Paul_Subsonic
Être majestuatisant et subversif
- Pronouns
- He/Him
So to my understanding we can estimate tensor performance of Drake using (the number of tensor cores per SM on Desktop Amere) * 4 *(the tensor performance per tensor core on Ampere) * 8 ?The classic way is just ALUs*Frequency.
FLOPS=Floating Point Operations Per Second. A FLOP is performed by an ALU. Frequency is a measure of how many times the ALU runs it's execution cycle per second. So FLOPS is, obviously, The number of ALUs you have * How many times they can do an operation per second.
In the past, ALUs did one Instruction Per Cycle, but now they can run more. That's the 2 that we use for Nvidia now, but it's been 1 in the past.

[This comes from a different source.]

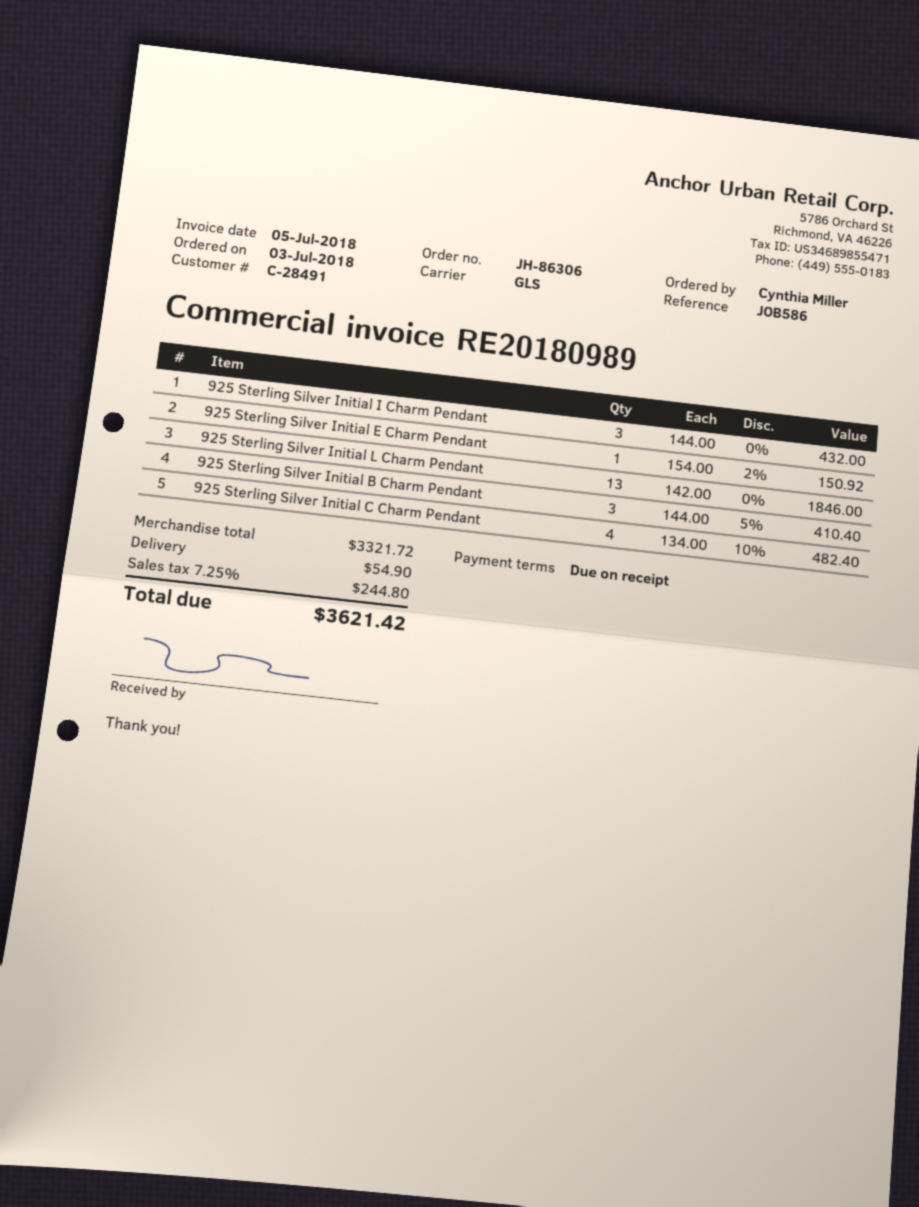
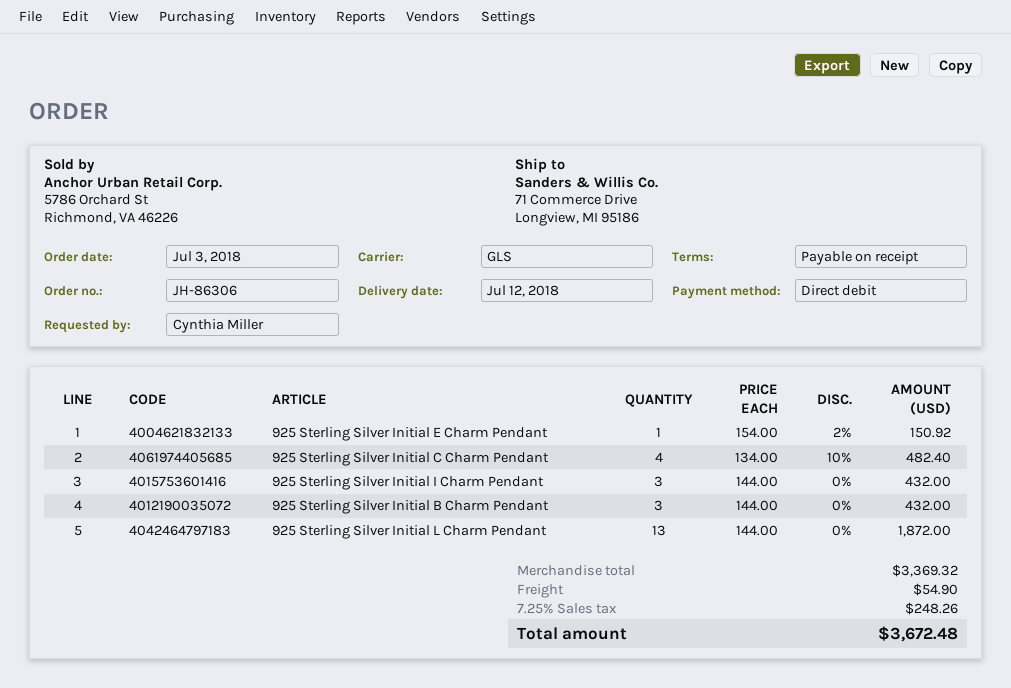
925 Sterling Silver Initial L Charm Pendant: 13 x 142.00 = 1846.00 -> 13 x 144.00 = 1872.00
925 Sterling Silver Initial B Charm Pendant: 3 x 144.00 - 5% = 410.40 -> 3 x 144.00 = 432.00
subtotal: 3321.72 -> 3369.32
tax: 7.25% = 244.80 -> 7.25% = 248.26
total: 3621.42 -> 3672.48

It's only useful in this specific case. If I said that Nvidia was 1.3x as performant per-FLOP than AMD, no one would blink. But when I did the benchmarks (I included only one card in my original post) I found that the more predictive strategy was to look at the FP16/FP32 numbers. It comes out to about 1.3 in the end anyway, but only if you compare cards that are close to each other in power. The FLOP averaging is more predicative across big scales
This matters because we can't do apples-to-apples comparisons between consoles isn't possible because they're not open platforms. And if Xbox/Playstation GPU architecture has changes over the desktop versions, we want a way to predict the performance qualities.
If Series S is an 8 TFLOP machine on FP16 operations - especially if games are optimized to use it, and especially if those optimizations are common on the other two consoles - then that matters because it makes it hard to ever get there with Desktop Ampere, no matter how close the FP32 TFLOP number is.
Which leads me, actually, to a second topic I've been looking at - how many tensor cores Drake might have. We know that Orin runs double rate tensor cores, but while doing some research* I discovered it actually has 8 times the tensor performance of desktop Ampere. Not only does Orin run double rate tensor, it also has 4 times as many per SM.
This matters because the DLSS numbers of Drake actually aren't all that great if it's just desktop Ampere. But Nvidia could decide to stick more Tensor cores in there, which would, in turn, up the FP16 speed on the device, and again close the gap.
*I say research, to be clear, this is for work. We're expanding the GPU cluster at my office, and performance measuring of GPUs - at least, datacenter GPUs - is now my job. Which is handy because I didn't actually know anything about modern GPUs till I started hanging around this forum.
By finding the differences between Turing and Ampere regarding number of tensor cores and tensor perf per core, could we estimate a millisecond cost for DLSS using Digital's Foundry numbers in that old DLSS for Switch Pro video ?